Однако напоследок Кармен нечаянно пустила стрелу в уходящих.
— Скажите мне, — спросила она, обращаясь к ним обоим, — что случилось с Кончо? Он всегда приносил мне с гор цветы, бабочек и птиц. Подолгу сидел здесь и рассказывал о всяких редкостных камешках, о медведях и злых духах. А теперь мой Кончо больше не приходит! Почему? Может, с ним случилось что-нибудь? — И она грустно опустила свои тяжелые веки.
В Мигеле вспыхнула ревность.
— Он, верно, пьянствует, сеньорита, и забыл не только вас, но и ослицу свою и вьюки! Такая уж у него натура, ха-ха-ха!
Сочные губки Кармен побелели, и она сомкнула их, точно щелкнув замочком. Голубка вдруг превратилась в орлицу, девочка — в амазонку классического мира; сходство с какой-нибудь сварливой прабабкой из рода Гарсиа проступило яснее в чертах ее лица. Она метнула быстрый взгляд на дядю, потом, упершись ручками в худенькие бедра, шагнула к Мигелю.
— Допускаю, сеньор Мигель Домингес Перес (с глубоким реверансом), что вы правы. Может быть, Кончо пьяница, но, пьяный или трезвый, он никогда не поворачивался спиной ни к другу, ни… (ледяным тоном) ни к врагу.
Мигель хотел было ответить ей, но Виктор вовремя одернул его.
— Болван, — прошептал он, ущипнув своего сообщника, — это ее старый друг… А потом… ведь просьба еще не написана. Рехнулся ты, что ли?
Нет, в этом Мигеля нельзя было заподозрить! Он хоть и затаил в своей и без того злобной душе еще и ненависть к сопернику, но позволил Виктору увести себя.
Возвратясь в таверну, компаньоны убедились, что Мануэль слишком далеко зашел в возлияниях и в ярости против всех американос и не может быть полезен в деле. Тогда они раздобыли перо, чернила, бумагу и засели за работу вдвоем в душной и полной табачного дыма задней комнате таверны.
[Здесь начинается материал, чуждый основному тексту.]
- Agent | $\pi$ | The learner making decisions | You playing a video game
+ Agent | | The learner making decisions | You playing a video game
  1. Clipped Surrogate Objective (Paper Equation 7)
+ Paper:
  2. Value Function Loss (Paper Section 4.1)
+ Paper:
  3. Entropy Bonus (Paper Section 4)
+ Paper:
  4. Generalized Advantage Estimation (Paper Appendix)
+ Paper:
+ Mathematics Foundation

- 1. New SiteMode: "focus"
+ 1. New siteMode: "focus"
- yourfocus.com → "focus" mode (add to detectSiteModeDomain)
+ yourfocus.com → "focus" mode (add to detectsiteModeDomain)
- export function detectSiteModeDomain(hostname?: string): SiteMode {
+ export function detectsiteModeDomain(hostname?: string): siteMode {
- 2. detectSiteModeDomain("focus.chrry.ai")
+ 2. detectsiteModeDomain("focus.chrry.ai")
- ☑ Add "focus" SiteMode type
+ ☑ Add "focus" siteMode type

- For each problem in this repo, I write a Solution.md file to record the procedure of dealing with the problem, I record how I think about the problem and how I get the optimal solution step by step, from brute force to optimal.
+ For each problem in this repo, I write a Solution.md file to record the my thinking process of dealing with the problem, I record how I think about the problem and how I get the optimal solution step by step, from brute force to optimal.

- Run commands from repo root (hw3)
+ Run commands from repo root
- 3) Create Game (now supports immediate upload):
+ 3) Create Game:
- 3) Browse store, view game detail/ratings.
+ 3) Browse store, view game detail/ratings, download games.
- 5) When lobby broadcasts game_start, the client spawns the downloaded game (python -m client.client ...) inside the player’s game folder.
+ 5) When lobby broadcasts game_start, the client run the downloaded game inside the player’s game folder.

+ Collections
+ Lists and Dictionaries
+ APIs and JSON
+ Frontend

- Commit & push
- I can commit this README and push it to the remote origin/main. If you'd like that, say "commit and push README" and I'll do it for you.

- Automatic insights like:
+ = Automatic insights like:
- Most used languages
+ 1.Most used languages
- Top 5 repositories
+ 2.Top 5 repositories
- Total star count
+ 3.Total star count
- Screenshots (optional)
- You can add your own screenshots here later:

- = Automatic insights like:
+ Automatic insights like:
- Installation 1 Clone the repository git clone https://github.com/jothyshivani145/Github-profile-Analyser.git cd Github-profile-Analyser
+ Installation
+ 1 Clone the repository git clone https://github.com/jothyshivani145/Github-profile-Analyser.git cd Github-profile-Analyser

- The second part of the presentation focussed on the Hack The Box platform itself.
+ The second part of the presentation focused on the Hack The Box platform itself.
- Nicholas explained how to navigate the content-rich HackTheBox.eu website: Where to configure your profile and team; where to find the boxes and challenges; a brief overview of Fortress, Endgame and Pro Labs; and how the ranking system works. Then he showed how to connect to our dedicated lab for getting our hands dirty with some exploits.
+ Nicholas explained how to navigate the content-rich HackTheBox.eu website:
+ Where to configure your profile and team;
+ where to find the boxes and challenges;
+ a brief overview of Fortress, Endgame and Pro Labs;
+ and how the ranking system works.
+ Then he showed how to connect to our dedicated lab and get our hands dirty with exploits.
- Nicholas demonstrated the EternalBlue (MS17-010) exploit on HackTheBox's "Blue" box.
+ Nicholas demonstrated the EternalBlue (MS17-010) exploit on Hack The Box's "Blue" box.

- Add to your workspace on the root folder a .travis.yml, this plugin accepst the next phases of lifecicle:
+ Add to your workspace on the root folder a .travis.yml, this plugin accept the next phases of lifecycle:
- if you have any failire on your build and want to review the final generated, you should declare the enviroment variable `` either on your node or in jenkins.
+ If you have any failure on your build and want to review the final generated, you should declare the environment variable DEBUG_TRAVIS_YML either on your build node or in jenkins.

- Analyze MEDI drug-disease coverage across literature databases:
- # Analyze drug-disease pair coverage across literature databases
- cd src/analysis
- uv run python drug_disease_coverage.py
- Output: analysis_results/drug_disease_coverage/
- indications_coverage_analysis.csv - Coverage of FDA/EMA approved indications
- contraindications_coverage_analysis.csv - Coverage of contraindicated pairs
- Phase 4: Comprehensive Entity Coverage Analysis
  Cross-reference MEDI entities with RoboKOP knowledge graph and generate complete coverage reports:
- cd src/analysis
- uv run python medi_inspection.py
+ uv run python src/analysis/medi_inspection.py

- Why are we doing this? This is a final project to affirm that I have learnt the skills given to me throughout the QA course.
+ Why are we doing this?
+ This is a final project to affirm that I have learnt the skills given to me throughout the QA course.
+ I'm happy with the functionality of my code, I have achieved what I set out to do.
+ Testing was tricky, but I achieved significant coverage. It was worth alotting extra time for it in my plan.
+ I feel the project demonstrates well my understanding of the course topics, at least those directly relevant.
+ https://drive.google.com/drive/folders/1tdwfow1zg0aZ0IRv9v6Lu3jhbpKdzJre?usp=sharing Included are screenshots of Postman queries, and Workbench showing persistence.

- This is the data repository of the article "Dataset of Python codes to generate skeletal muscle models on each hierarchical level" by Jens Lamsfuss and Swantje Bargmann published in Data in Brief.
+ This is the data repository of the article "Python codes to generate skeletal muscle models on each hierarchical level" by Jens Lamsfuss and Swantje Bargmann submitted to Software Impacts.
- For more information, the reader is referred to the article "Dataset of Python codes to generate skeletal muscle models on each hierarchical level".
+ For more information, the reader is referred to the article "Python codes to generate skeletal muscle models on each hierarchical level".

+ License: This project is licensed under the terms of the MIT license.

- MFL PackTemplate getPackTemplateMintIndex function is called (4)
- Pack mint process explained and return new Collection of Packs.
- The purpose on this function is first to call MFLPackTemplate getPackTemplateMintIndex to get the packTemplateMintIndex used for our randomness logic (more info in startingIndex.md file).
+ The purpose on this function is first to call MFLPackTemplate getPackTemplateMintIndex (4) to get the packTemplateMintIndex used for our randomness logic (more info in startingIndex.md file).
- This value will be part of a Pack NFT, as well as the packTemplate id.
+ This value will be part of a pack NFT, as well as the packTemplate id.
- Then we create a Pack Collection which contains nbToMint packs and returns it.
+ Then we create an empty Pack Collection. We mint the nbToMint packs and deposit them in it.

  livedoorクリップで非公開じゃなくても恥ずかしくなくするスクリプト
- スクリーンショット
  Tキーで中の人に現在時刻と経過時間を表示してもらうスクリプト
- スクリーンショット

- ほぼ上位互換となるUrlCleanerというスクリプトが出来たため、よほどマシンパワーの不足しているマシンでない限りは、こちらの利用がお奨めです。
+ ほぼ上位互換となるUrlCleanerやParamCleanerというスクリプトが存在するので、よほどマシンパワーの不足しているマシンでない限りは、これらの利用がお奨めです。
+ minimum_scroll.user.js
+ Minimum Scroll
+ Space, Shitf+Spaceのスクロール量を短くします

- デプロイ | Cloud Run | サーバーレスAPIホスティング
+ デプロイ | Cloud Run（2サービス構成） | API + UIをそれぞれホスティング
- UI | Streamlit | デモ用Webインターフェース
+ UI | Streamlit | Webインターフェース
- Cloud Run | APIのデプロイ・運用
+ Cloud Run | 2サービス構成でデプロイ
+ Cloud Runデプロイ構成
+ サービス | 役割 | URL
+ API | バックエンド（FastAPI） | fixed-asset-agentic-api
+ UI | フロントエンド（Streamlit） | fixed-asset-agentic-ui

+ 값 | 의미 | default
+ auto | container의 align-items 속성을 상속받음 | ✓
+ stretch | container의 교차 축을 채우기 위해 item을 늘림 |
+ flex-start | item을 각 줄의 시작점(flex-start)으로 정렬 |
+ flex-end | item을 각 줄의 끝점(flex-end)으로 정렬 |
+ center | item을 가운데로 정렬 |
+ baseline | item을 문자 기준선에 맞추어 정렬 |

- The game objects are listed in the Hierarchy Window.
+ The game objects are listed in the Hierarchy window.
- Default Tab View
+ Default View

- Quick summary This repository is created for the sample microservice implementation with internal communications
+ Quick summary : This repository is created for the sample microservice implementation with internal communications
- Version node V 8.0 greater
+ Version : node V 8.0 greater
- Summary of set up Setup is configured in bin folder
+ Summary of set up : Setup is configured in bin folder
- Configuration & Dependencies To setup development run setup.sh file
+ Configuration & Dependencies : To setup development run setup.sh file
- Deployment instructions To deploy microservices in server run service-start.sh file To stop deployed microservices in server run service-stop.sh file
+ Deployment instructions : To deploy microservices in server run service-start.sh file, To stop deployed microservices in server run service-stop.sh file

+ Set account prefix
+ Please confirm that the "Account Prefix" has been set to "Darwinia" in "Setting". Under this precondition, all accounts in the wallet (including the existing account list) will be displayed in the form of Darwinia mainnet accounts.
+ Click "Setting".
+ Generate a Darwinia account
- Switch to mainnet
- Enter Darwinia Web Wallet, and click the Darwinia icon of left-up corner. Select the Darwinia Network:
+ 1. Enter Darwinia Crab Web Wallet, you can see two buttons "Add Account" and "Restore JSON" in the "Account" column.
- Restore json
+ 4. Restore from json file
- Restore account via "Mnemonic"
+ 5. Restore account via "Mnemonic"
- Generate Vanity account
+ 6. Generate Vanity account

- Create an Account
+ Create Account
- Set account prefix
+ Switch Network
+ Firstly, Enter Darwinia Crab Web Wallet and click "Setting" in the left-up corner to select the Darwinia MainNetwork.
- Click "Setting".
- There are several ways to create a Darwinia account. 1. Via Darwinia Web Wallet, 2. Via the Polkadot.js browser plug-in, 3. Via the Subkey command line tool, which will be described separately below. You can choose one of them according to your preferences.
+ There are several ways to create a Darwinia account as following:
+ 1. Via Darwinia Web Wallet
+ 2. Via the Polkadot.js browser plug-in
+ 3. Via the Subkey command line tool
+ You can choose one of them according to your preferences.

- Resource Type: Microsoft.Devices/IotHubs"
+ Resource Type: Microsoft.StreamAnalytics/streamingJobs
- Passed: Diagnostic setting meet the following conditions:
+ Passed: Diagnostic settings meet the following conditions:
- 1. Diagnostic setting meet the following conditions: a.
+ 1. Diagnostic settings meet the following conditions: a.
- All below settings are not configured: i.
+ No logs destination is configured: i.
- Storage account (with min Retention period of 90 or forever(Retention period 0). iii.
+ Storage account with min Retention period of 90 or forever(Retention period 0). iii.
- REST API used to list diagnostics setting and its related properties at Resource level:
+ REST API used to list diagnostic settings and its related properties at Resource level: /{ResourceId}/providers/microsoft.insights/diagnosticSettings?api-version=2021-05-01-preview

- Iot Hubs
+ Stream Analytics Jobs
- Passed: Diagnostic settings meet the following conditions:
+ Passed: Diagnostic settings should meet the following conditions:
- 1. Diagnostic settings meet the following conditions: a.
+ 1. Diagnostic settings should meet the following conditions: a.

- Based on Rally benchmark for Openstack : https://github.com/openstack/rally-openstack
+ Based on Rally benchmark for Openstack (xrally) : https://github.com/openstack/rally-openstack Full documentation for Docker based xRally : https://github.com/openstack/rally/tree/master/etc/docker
И в полночь, через два часа после того, как Кончо отправился в путь, Мигель, пришпорив коня, поскакал в поселок Три Сосны, а в кармане его лежало прошение на имя губернатора Микельторены о передаче ему земель Ранчо Красных Скал.
ГЛАВА VII
КТО ХОТЕЛ ОТТЯГАТЬ ЕГО
Не подлежит никакому сомнению, что, расследовав обстоятельства гибели Кончо, суд присяжных во Фресно установил бы факт «смерти вследствие отравления алкоголем», если б доктор Гилд не решил отстоять интересы правосудия и свою собственную точку зрения.